Diagnóstico Diferencial

  • Gravidez ectópica: implantação do óvulo fertilizado fora do útero, muitas vezes devido a alterações da normal anatomia da trompa de Falópio. A dor abdominal é um sintoma comum à medida que o embrião em desenvolvimento cresce. O diagnóstico pode ser feito com ecografia e exames laboratoriais. O tratamento pode ser expectante, clínico ou cirúrgico.
  • Apendicite: inflamação aguda do apêndice vermiforme. Os sintomas clássicos são a dor periumbilical que migra para o quadrante inferior direito, anorexia, febre, náuseas e vómitos. Ao diagnóstico clínico apresentam dor sobre o ponto de McBurney no quadrante inferior direito. A ecografia ou a tomografia computorizada podem ajudar a estabelecer o diagnóstico. O tratamento é a apendicectomia cirúrgica, mas as perfurações, que podem ocorrer em até 20% das vezes, podem ser tratadas de forma não cirúrgica com antibióticos.
  • Endometriose: uma patologia comum causada por implantação de tecido endometrial fora do útero, geralmente dentro da pelve.
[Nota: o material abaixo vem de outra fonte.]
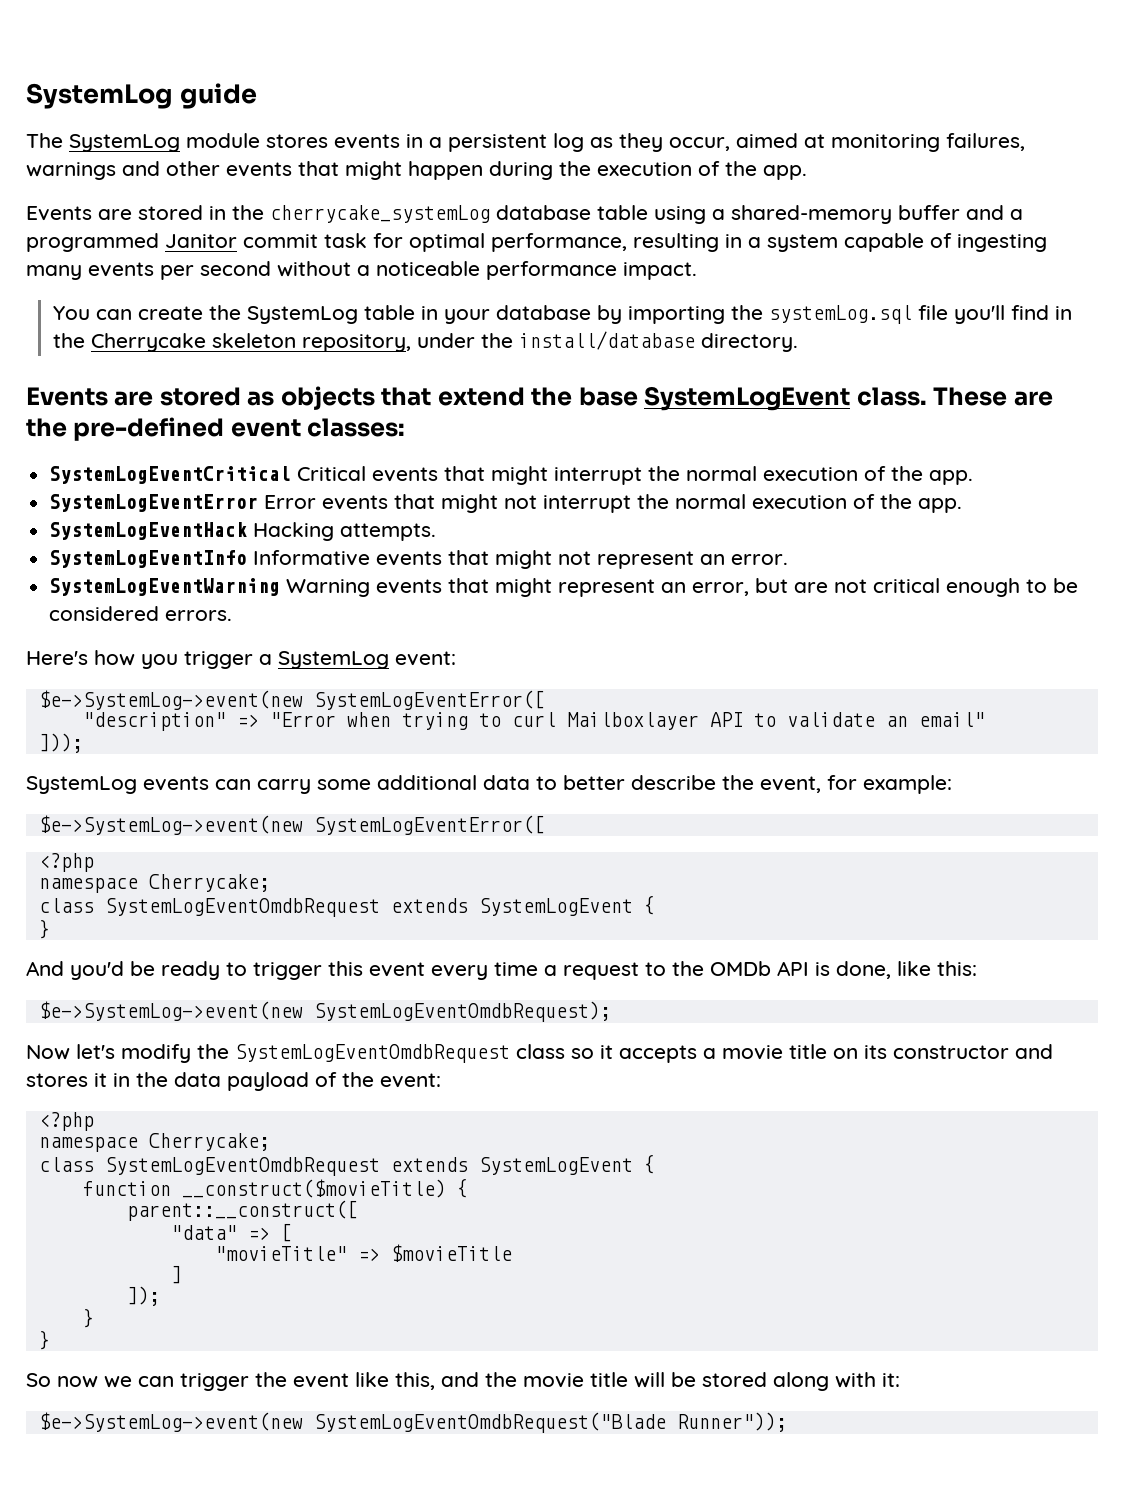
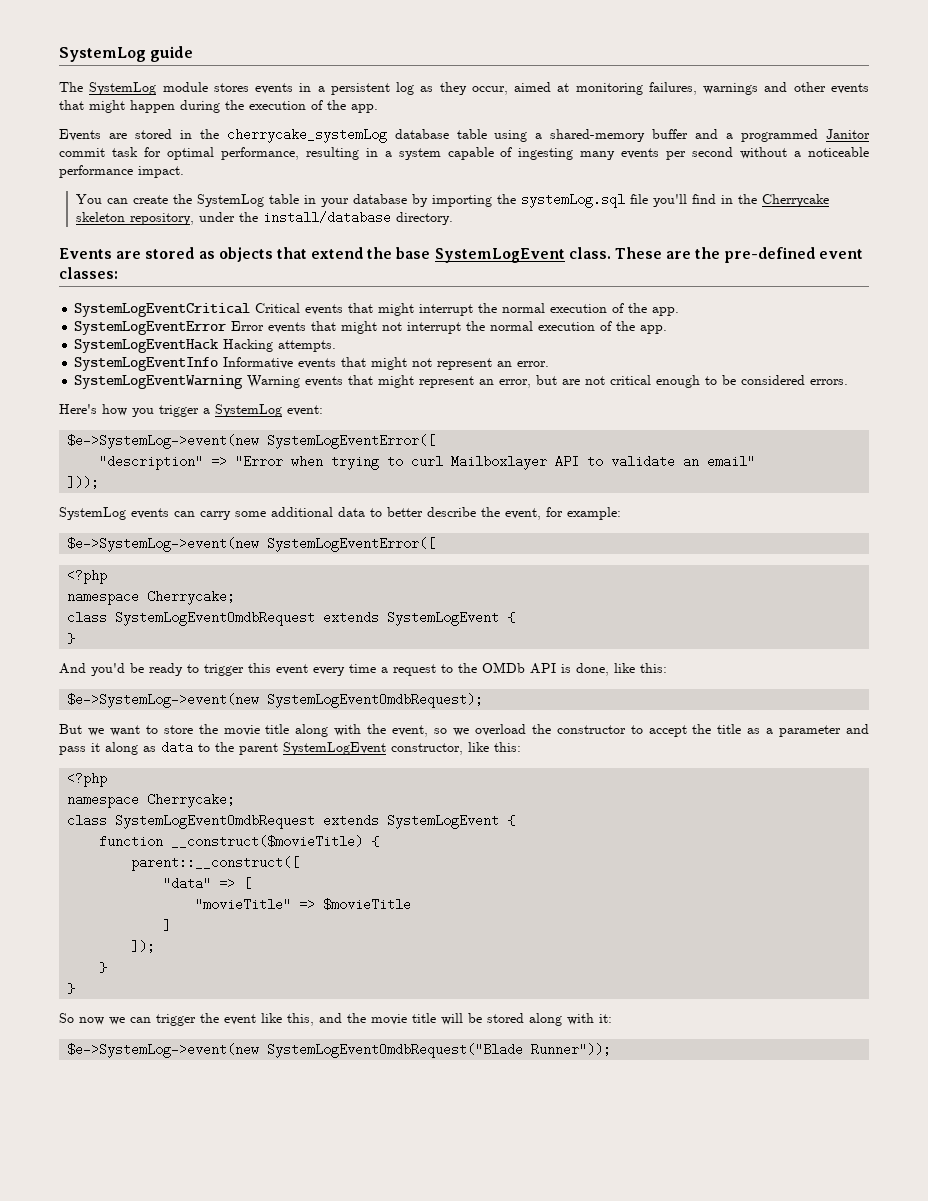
[26,1044,1053,1063] [26,1072,441,1091] Now let's modify the SystemLogEventOmdbRequest class so it accepts a movie title on its constructor and stores it in the data payload of the event: -> [59,724,869,737] [59,741,521,755] But we want to store the movie title along with the event, so we overload the constructor to accept the title as a parameter and pass it along as data to the parent SystemLogEvent constructor, like this:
Os sintomas incluem dor pélvica que piora com a menstruação. Esta patologia pode ser uma causa de dor crónica, desenvolvimento de aderências e infertilidade. O diagnóstico é clínico. O tratamento inclui pílulas anticoncecionais orais com progesterona para suprimir a inflamação. Por vezes, a cirurgia é necessária para estabelecer o diagnóstico e remover os implantes.
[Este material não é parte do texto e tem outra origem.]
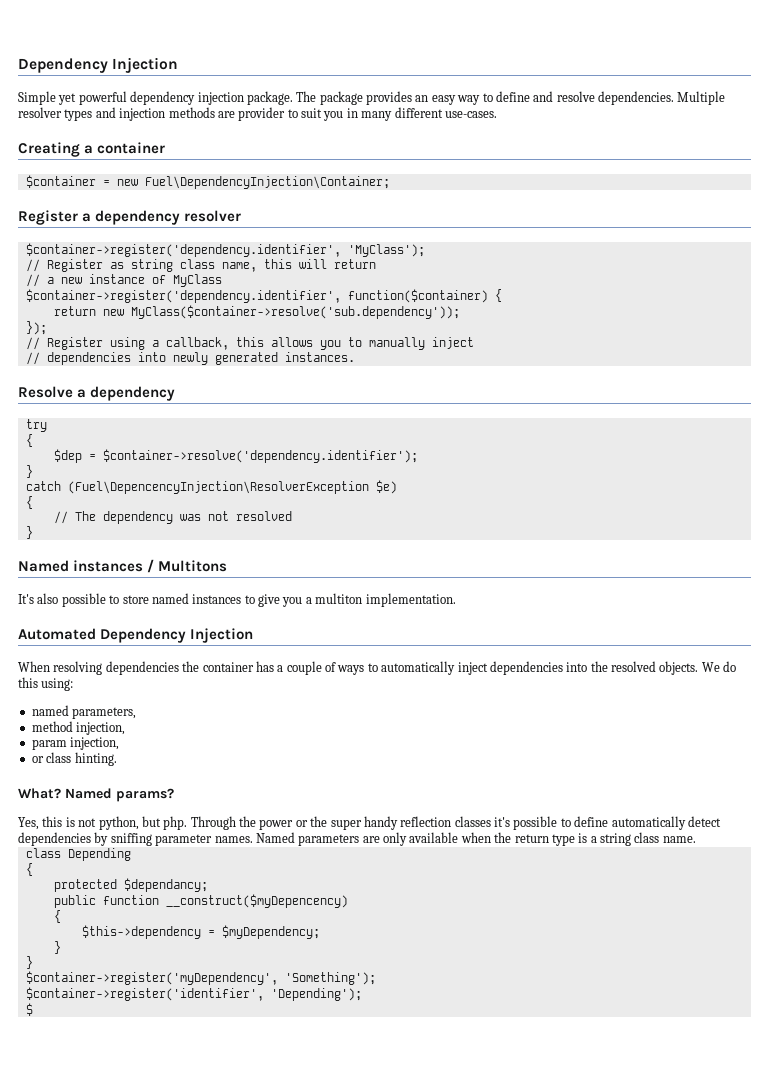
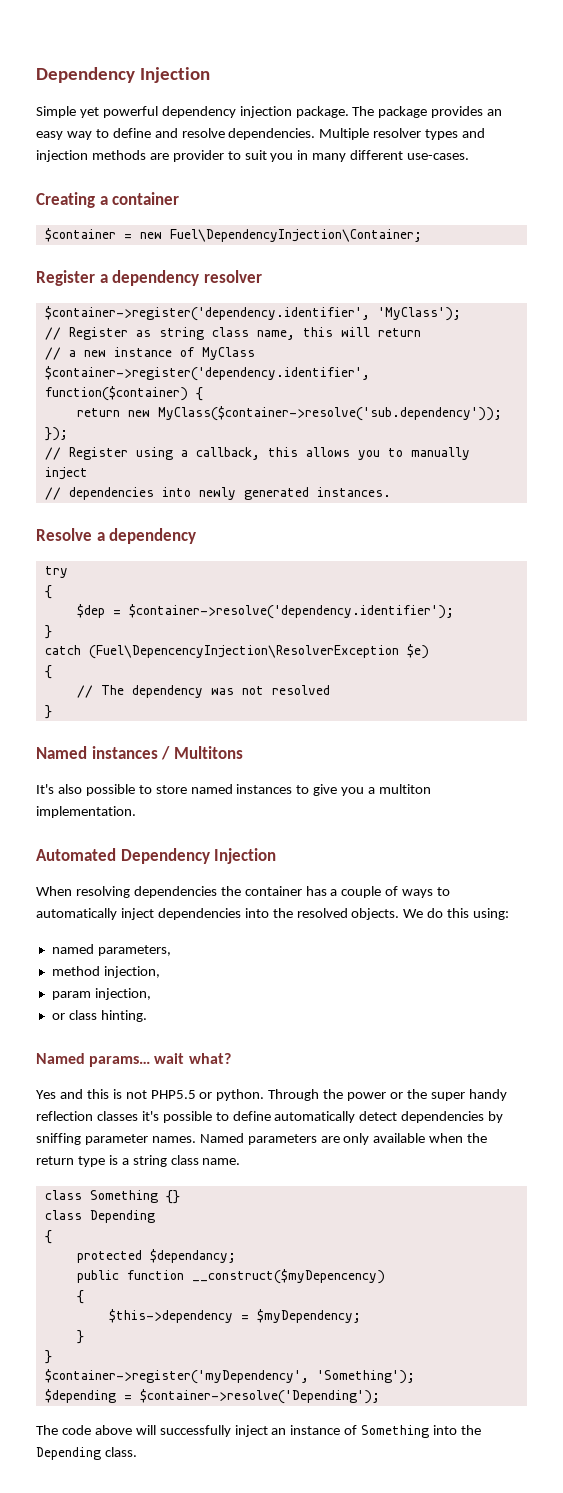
[18,788,174,802] [18,816,188,830] What? Named params? // Yes, this is not python, but php. -> [36,1053,231,1067] [36,1089,265,1101] Named params… wait what? // Yes and this is not PHP5.5 or python.
(696, 839) none -> [44,1190,180,1204] // class Something {}
[25,987,362,1001] [25,1003,33,1016] $container->register('identifier', 'Depending'); // $ -> [44,1389,380,1404] [36,1425,482,1438] [36,1447,137,1460] $depending = $container->resolve('Depending'); // The code above will successfully inject an instance of Something into the Depending class.

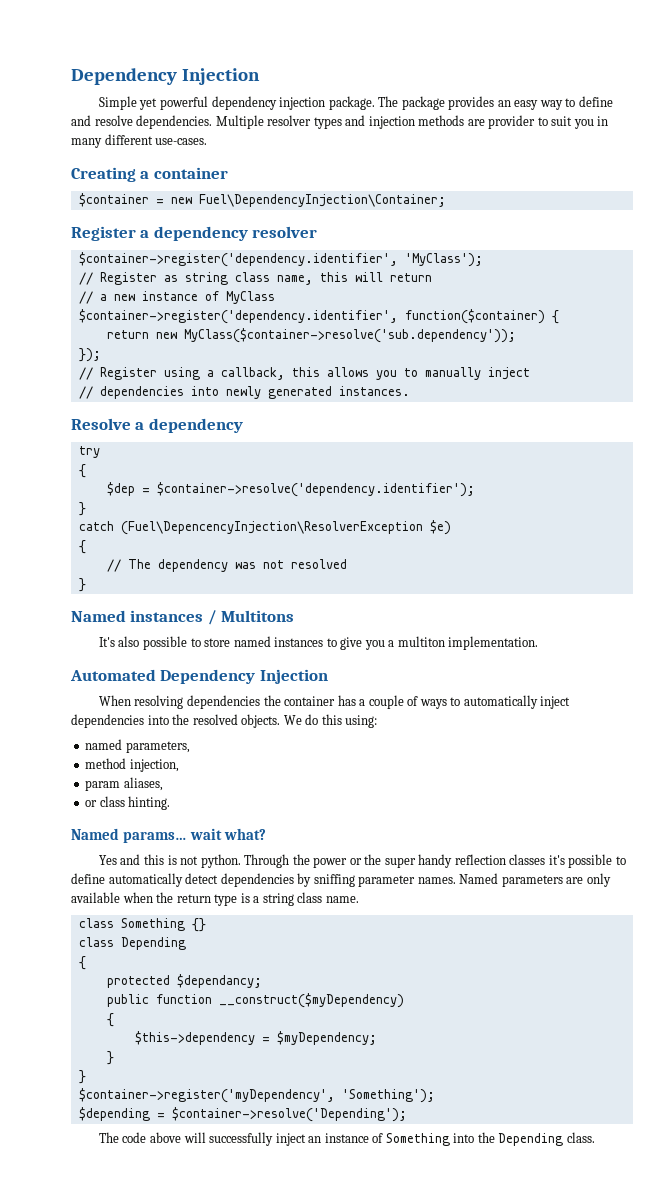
[94,988,151,1000] injection, -> [123,777,163,791] aliases,
[150,1090,213,1099] PHP5.5 or -> (199, 860) none
[191,1269,385,1284] __construct($myDepencency) -> [218,993,404,1008] __construct($myDependency)

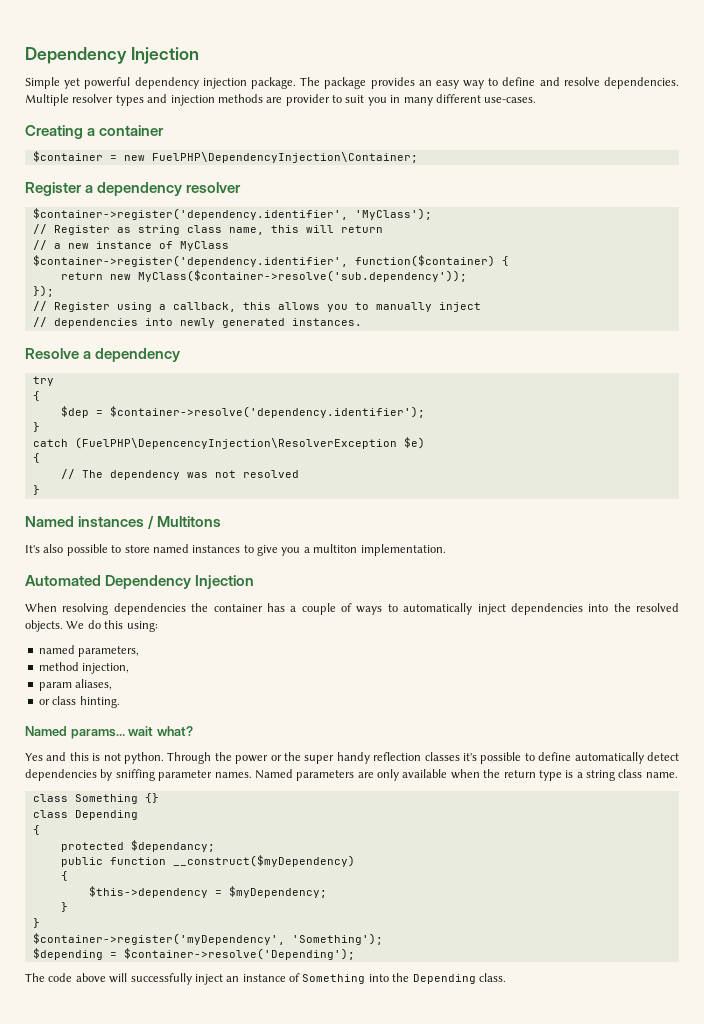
[198,194,446,207] Fuel\DependencyInjection\Container; -> [151,152,418,163] FuelPHP\DependencyInjection\Container;
[120,521,423,535] (Fuel\DepencencyInjection\ResolverException -> [74,437,397,449] (FuelPHP\DepencencyInjection\ResolverException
  • Rotura de quisto ovárico: a maioria dos quistos ováricos são pequenos e benignos, mas a rotura pode causar dor abdominal inferior unilateral. O diagnóstico é feito por ecografia.
  • Nefrolitíase: os cálculos urinários (pedras) causam dor, náusea, vómito e, possivelmente, febre e arrepios na presença de infeção. O diagnóstico é feito através da urinálise e TC. O tratamento pode incluir alívio da dor, antibióticos, litotripsia e endoscopia.

Referências

  1. Goje, O. (2019). Pelvic Inflammatory Disease (PID). Retrieved February 1, 2021, from https://www.merckmanuals.com/professional/gynecology-and-obstetrics/vaginitis,-cervicitis,-and-pelvic-inflammatory-disease-pid/pelvic-inflammatory-disease-pid
  2. Ross, J., Chacko, M. (2020). Pelvic inflammatory disease: Clinical manifestations and diagnosis. Retrieved February 2, 2021, from https://www.uptodate.com/contents/pelvic-inflammatory-disease-clinical-manifestations-and-diagnosis
  3. Le T, Bhushan, V, Sochat, M, et al. (2020). First Aid for the USMLE 1, 30th ed.(p.185). McGraw-Hill.